ENTRIES SUPPLIED: Begin

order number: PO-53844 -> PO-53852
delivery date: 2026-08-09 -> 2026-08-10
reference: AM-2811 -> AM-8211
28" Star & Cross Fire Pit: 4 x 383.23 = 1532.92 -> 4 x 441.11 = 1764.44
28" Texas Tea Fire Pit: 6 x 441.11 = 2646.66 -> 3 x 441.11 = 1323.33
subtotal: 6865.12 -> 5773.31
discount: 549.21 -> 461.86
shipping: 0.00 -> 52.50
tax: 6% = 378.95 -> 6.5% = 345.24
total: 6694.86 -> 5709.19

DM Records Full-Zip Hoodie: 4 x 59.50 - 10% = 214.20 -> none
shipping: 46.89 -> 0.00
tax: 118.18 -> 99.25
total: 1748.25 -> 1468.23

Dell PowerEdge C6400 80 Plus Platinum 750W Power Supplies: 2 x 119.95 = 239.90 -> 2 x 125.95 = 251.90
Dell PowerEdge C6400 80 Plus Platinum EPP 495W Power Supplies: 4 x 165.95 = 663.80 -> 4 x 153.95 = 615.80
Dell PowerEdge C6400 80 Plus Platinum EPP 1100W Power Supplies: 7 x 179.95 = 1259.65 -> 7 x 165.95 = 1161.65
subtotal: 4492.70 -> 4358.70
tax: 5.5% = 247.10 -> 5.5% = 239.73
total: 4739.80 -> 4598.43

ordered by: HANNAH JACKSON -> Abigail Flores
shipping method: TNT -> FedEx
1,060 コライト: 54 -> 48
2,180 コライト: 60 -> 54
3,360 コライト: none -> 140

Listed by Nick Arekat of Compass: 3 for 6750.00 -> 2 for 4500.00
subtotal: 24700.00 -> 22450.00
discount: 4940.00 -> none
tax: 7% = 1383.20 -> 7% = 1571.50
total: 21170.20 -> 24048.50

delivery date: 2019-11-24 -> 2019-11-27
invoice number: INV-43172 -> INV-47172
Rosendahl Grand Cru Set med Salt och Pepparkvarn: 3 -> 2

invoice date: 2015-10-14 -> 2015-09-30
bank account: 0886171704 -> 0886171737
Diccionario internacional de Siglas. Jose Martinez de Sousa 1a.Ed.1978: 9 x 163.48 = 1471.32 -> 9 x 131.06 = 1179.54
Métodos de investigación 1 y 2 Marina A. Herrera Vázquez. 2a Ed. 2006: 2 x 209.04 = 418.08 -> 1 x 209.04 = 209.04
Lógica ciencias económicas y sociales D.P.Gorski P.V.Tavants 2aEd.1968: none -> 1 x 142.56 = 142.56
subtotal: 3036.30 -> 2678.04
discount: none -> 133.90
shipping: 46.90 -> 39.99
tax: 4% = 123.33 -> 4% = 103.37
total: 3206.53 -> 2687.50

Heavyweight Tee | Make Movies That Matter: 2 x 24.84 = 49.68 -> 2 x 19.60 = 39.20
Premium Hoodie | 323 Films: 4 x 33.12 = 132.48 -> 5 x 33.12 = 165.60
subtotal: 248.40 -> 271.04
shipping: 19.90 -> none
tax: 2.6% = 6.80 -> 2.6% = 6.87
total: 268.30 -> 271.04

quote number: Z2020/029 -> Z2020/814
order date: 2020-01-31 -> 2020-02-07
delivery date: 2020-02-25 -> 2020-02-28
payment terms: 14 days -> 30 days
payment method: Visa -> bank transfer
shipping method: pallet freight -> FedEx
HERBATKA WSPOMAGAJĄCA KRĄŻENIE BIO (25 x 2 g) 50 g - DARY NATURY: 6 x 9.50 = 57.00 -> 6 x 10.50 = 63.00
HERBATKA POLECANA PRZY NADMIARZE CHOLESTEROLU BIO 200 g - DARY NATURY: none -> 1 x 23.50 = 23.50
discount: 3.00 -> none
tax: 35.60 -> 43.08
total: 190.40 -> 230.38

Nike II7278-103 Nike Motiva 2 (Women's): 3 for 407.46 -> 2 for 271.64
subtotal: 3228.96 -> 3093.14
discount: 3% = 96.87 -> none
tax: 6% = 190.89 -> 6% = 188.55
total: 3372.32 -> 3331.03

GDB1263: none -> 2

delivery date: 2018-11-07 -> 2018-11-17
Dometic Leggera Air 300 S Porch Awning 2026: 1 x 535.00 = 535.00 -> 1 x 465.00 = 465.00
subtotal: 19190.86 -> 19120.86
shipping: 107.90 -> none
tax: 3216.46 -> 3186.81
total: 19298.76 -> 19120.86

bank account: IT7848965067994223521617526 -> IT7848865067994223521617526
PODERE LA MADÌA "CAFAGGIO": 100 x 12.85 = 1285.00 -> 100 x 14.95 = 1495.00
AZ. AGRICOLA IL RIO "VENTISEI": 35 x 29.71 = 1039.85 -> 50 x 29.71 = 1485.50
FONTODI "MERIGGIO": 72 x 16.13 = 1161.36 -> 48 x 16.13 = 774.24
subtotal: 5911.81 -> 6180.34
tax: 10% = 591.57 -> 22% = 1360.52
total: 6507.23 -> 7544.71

ENTRIES SUPPLIED: End

* _PROBLEM DESCRIPTION_:
For this exercise, output exactly the lines above from the line with "total: 21170.20 -> 24048.50" to the line with "Diccionario internacional de", counting both, and leave out the rest.

* _RESULT OF THIS TASK_:
total: 21170.20 -> 24048.50

delivery date: 2019-11-24 -> 2019-11-27
invoice number: INV-43172 -> INV-47172
Rosendahl Grand Cru Set med Salt och Pepparkvarn: 3 -> 2

invoice date: 2015-10-14 -> 2015-09-30
bank account: 0886171704 -> 0886171737
Diccionario internacional de Siglas. Jose Martinez de Sousa 1a.Ed.1978: 9 x 163.48 = 1471.32 -> 9 x 131.06 = 1179.54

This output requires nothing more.